--- Data to use Enclosed Below ---

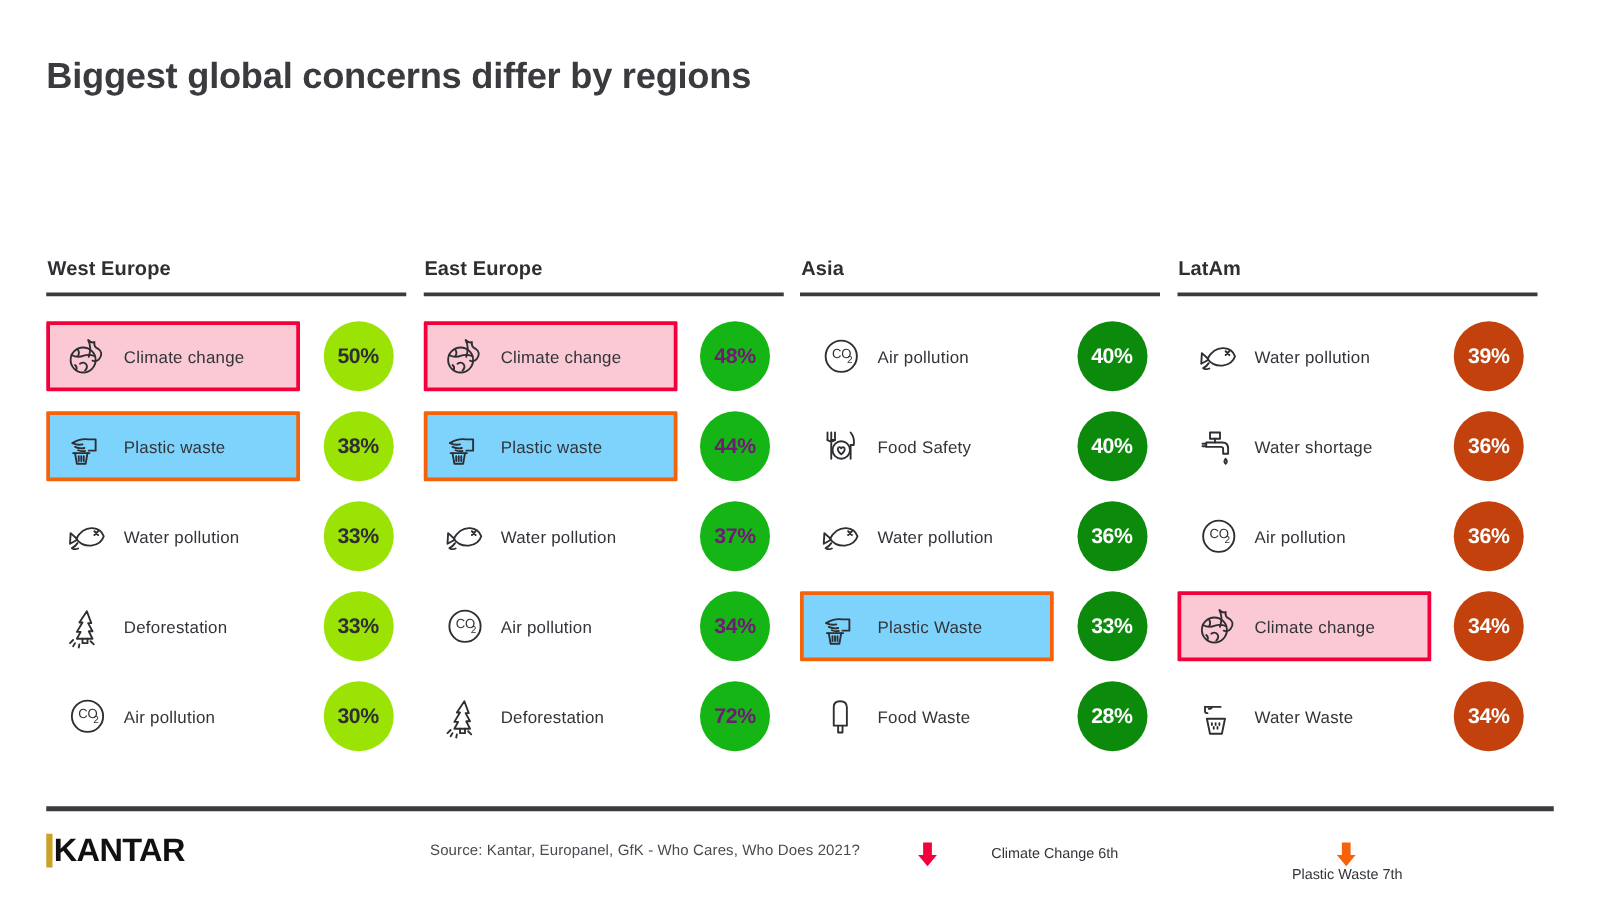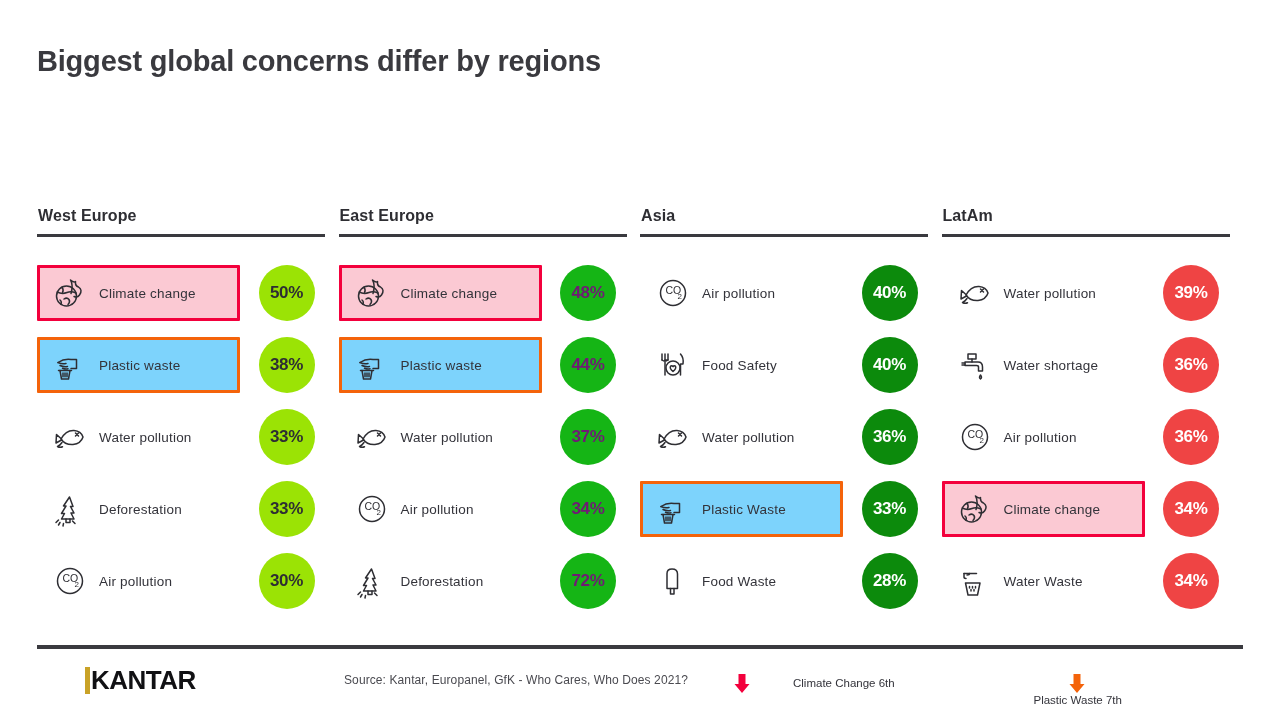--- a/index.html
+++ b/index.html
@@ -40,7 +40,7 @@
 
   .row{
     height:72px;
-    display:flex;align-items:center;
+    display:flex;align-items:flex-start;
     position:relative;
   }
   .row-label{

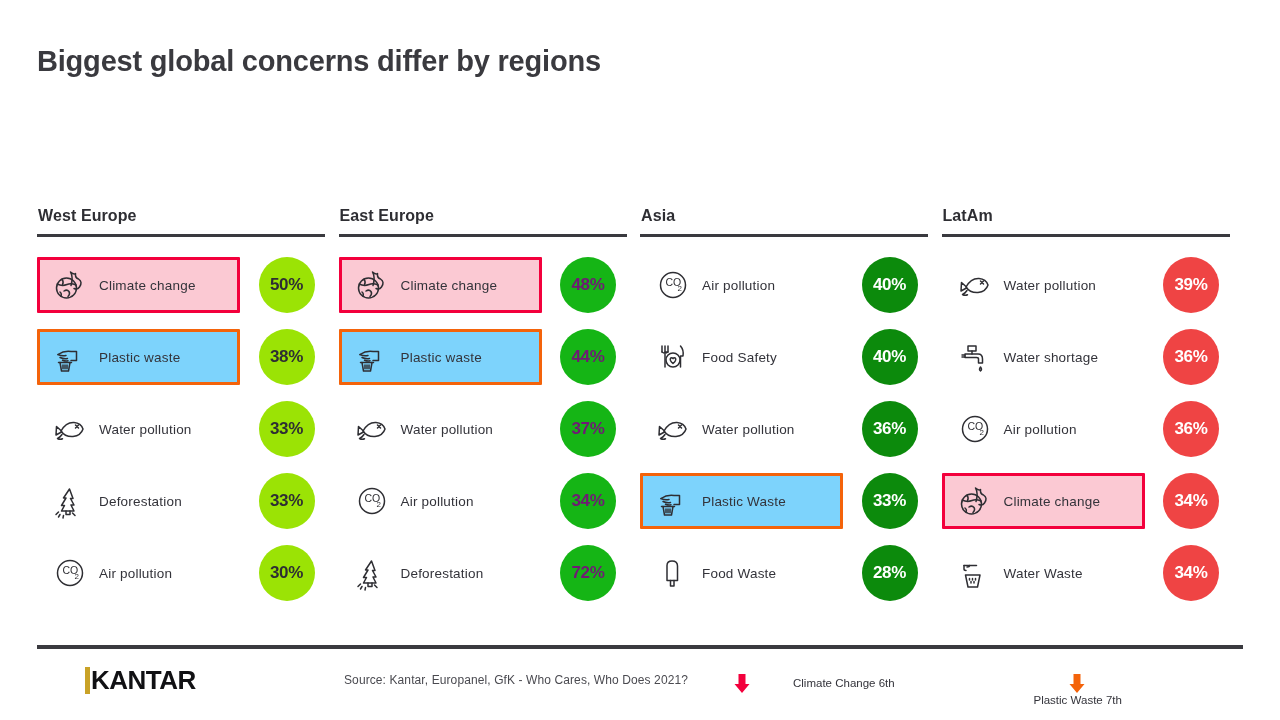--- a/index.html
+++ b/index.html
@@ -84,7 +84,7 @@
   .col0 .bubble{background:#9BE305;color:#2e2e33;}
   .col1 .bubble{background:#15B515;color:#701a75;}
   .col2 .bubble{background:#0C8A0C;color:#ffffff;}
-  .col3 .bubble{background:#ef4444;color:#ffffff;}
+  .col3 .bubble{background:#c2410c;color:#ffffff;}
 
   .footnote{
     position:absolute;

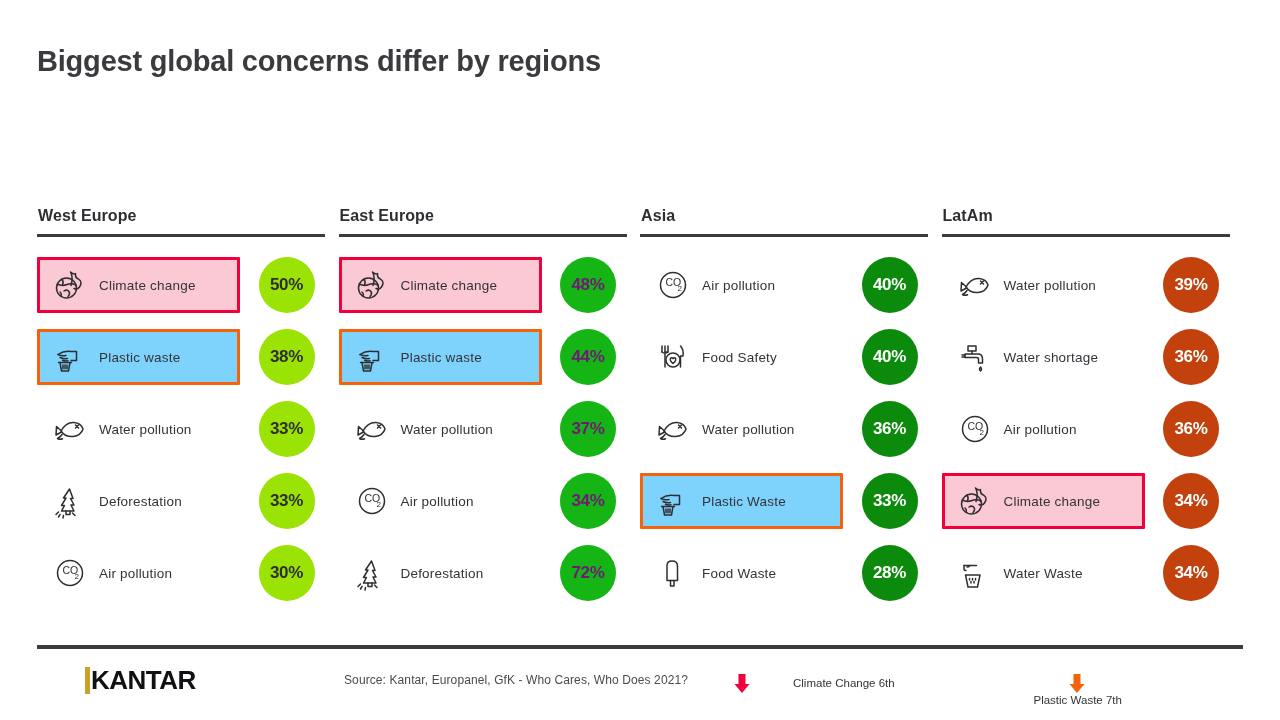--- a/index.html
+++ b/index.html
@@ -100,7 +100,7 @@
   }
   .kantar{
     position:absolute;left:37px;top:667px;
-    display:flex;align-items:center;margin-left:48px;
+    display:flex;align-items:center;
   }
   .kantar-bar{width:5px;height:27px;background:#c9a227;margin-right:1px;}
   .kantar-text{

--- End of Enclosed Data to use ---

Where pictures appear in the records, leave them out; output everything else exactly.

--- a/index.html
+++ b/index.html
@@ -40,7 +40,7 @@
 
   .row{
     height:72px;
-    display:flex;align-items:center;
+    display:flex;align-items:flex-start;
     position:relative;
   }
   .row-label{

--- a/index.html
+++ b/index.html
@@ -84,7 +84,7 @@
   .col0 .bubble{background:#9BE305;color:#2e2e33;}
   .col1 .bubble{background:#15B515;color:#701a75;}
   .col2 .bubble{background:#0C8A0C;color:#ffffff;}
-  .col3 .bubble{background:#ef4444;color:#ffffff;}
+  .col3 .bubble{background:#c2410c;color:#ffffff;}
 
   .footnote{
     position:absolute;

--- a/index.html
+++ b/index.html
@@ -100,7 +100,7 @@
   }
   .kantar{
     position:absolute;left:37px;top:667px;
-    display:flex;align-items:center;margin-left:48px;
+    display:flex;align-items:center;
   }
   .kantar-bar{width:5px;height:27px;background:#c9a227;margin-right:1px;}
   .kantar-text{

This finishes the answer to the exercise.